Mr. Pete was Dad’s friend.  He came over for dinner a lot and was mostly interested in talking to my big brother about art.  My older brother and I often have drawing contests.  Our subjects are squirrels, chairs and lizards.  Although I am sad to admit it, my big brother is the better artist. 

I am jealous of the attention from Mr. Pete and I had been carefully drawing a wolf, a howling wolf; its muzzle centered in the moon behind it in preparation for Mr. Pete’s next visit.  I showed it to Mr. Pete as soon as he sat down with Dad on his next visit.  This time, Mr. Pete paused and then, to my delight, he asked if he could keep it. 

Dad chuckled, apologizing for my disruption and then commenting on the amount of mud on my pants and shoes; on the general disarray of my hair, asking, “How can one person be such a mess for a visitor?” Embarrassed, I fled and hid in my room. 

Chapter 10
New Orleans, LA, 1988
Jane

Jane lives with her Mom, Ms. Eleanor, in a little house and her real name is Janet but I call her Jane.  Her room and closet are full of princess dresses.  When I call them that she corrects me and reminds me that they are a ‘Southern Belle’ dresses.  Their tiny house has necklaces and earrings and old pictures hung on every wall.  There are Mardi Gras beads on door knobs and masks stacked in corners.  A giant Magnolia tree sits outside the front window and vines grow up the walls outside.  Massive sunflowers line the back yard fence.
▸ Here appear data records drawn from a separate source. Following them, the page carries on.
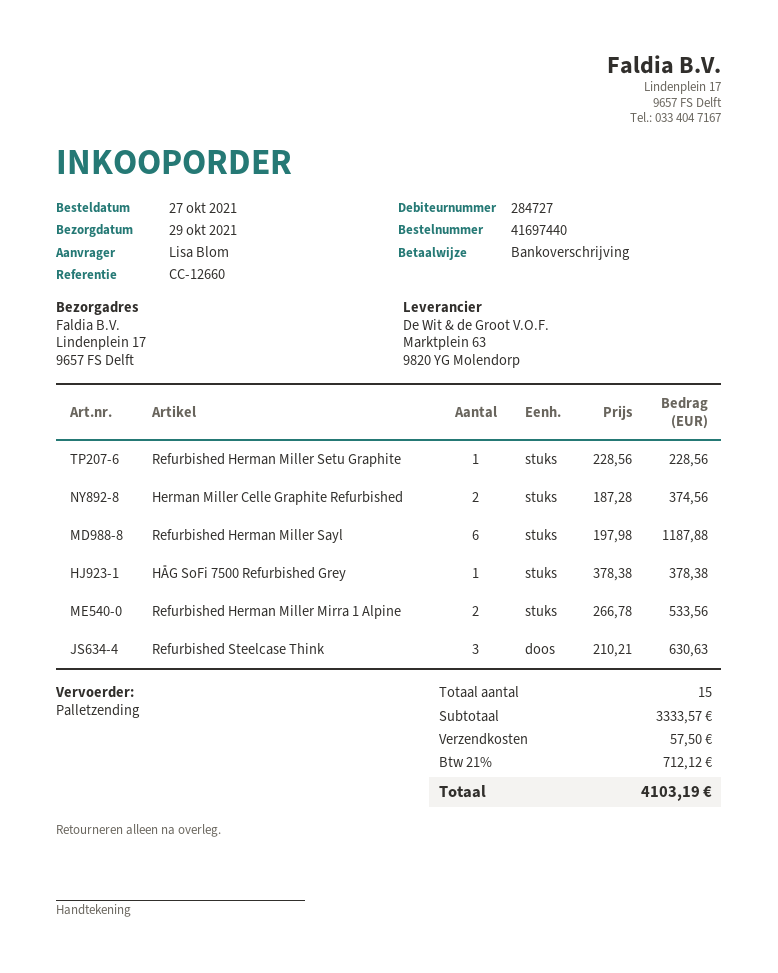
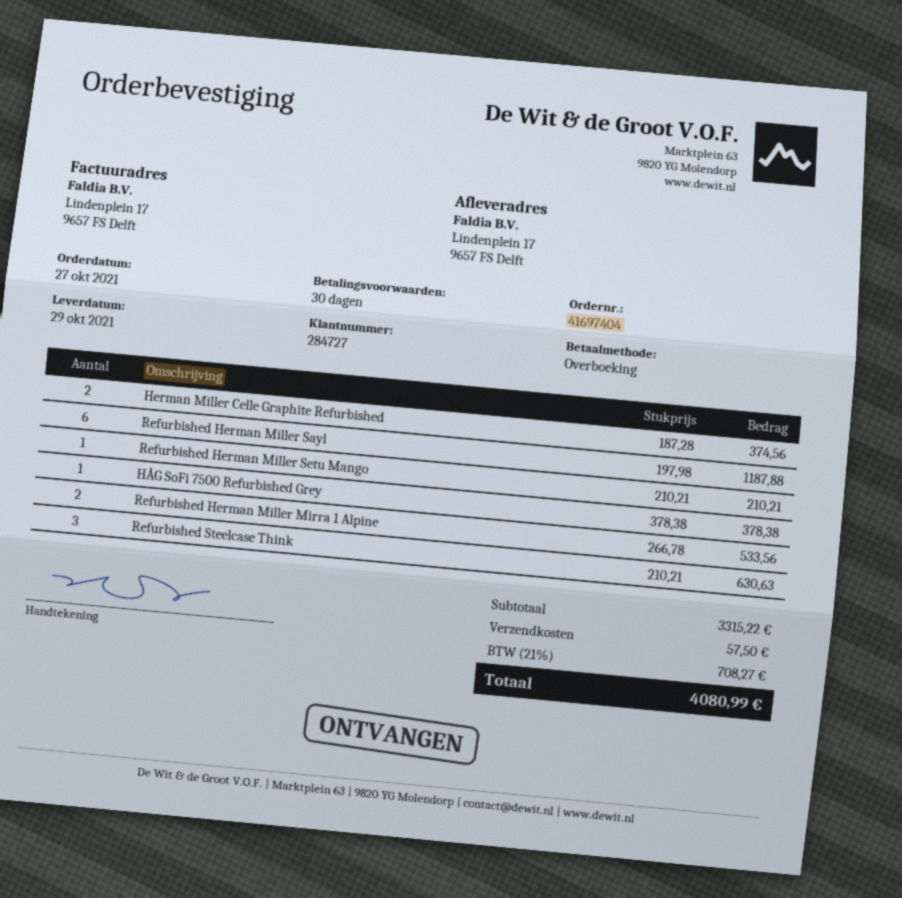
order number: 41697440 -> 41697404
Refurbished Herman Miller Setu Graphite: 1 x 228.56 = 228.56 -> none
Refurbished Herman Miller Setu Mango: none -> 1 x 210.21 = 210.21
subtotal: 3333.57 -> 3315.22
tax: 21% = 712.12 -> 21% = 708.27
total: 4103.19 -> 4080.99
Their heavy heads bob hello when the wind blows.

Her father lives in a castle with the woman he left her Mom for and Jane refuses to talk to her.  His lawn is a perfect green and massive oak trees line the streets.  He has a swimming pool with two slides and he can make phone calls from the big black car he drives.  Once, after he took us to a movie, he called my parents from the car.  Their voices came out of the speakers. 
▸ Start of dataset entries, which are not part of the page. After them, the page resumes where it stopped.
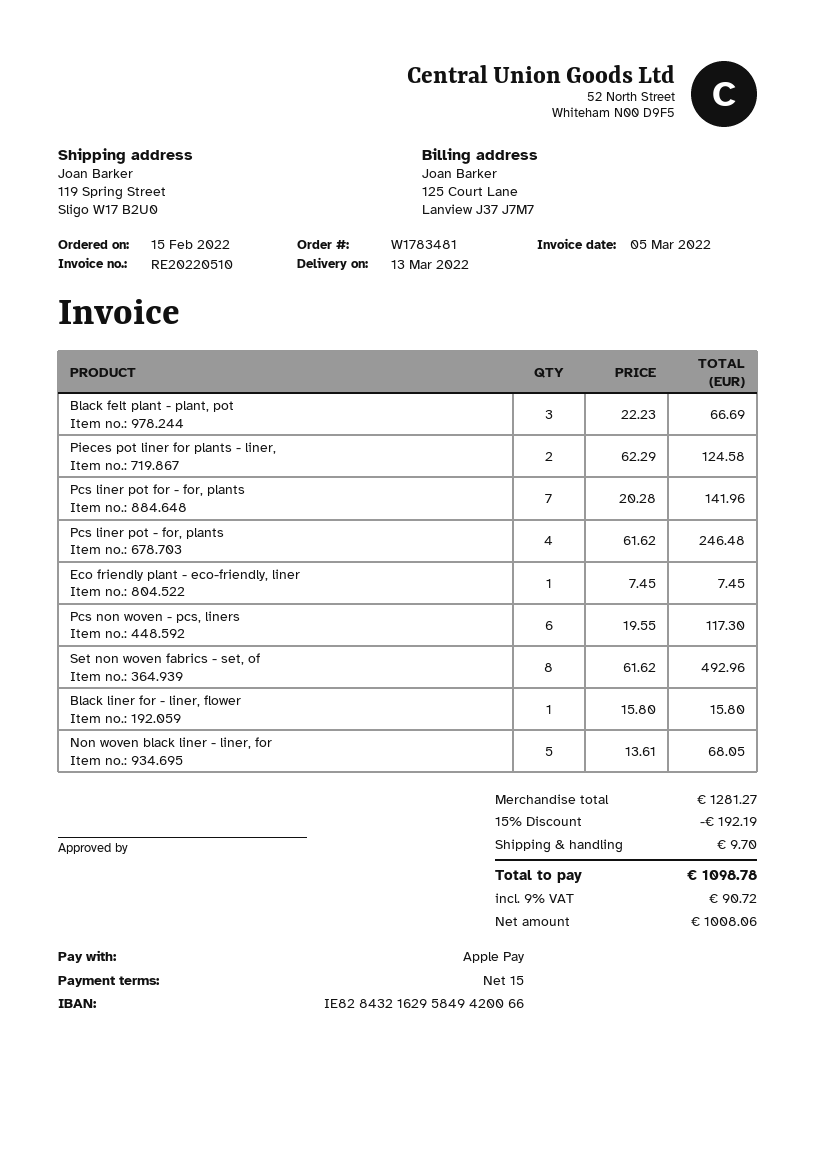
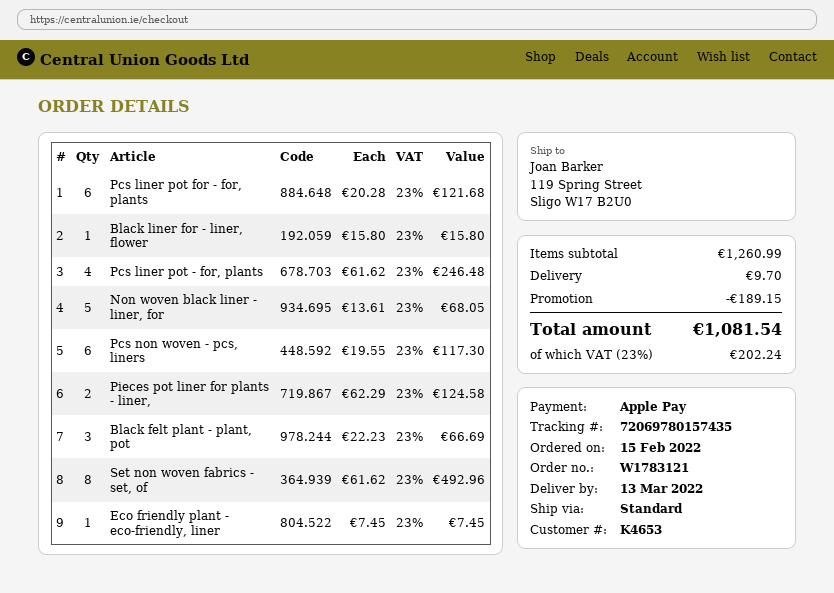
order number: W1783481 -> W1783121
Pcs liner pot for - for, plants: 7 x 20.28 = 141.96 -> 6 x 20.28 = 121.68
subtotal: 1281.27 -> 1260.99
discount: 192.19 -> 189.15
tax: 9% = 90.72 -> 23% = 202.24
total: 1098.78 -> 1081.54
Mostly we see each other at her Mom’s but sometimes we sleep over at her Dad’s. When we do she comes to my bed and using flashlights, we make up terrible stories of ghosts, ghouls and voodoo.   She always locks her door when we are in her room and she asks that I wait until she is asleep before I go to sleep.  Jane is sad a lot, sometimes she cries for no reason at all.  Jane makes fun of my dirty shoes and clothes but I ignore her and drag her down to investigate the river banks and bridges with me.  She has dirty shoes and clothes when we get back to her house too.
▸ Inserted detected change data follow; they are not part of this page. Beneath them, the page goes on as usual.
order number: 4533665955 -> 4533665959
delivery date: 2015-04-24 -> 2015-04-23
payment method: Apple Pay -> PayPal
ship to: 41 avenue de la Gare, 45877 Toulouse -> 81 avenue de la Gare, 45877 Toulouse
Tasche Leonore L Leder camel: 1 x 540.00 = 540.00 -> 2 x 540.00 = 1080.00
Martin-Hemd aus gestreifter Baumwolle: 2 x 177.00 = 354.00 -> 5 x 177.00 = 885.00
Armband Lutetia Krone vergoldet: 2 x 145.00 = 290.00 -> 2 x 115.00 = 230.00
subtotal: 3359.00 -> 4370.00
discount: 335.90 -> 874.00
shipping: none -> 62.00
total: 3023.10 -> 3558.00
The compromise for her co-operation is that later we will try on dresses with hoop skirts and wear lots of necklaces.  Her Mom lets us wobble around in her few high heeled shoes.  She pins Jane’s heavy jet black hair up.  She also tries to get a hold my blond thin hair with a clip. It never stays.  Last time I was over she lets us try on makeup. I drew dragonflies all over Jane’s face with purple and brown pencils.  My sister loves to wear the floppy hats on her curly hair. 

When we moved away, Ms. Eleanor us ‘memory books’.  They are about the length of a postcard but thick with lots of pages.  She says to have everyone we love sign their name in it and then their love for us will be bound in their writing and stay with us always.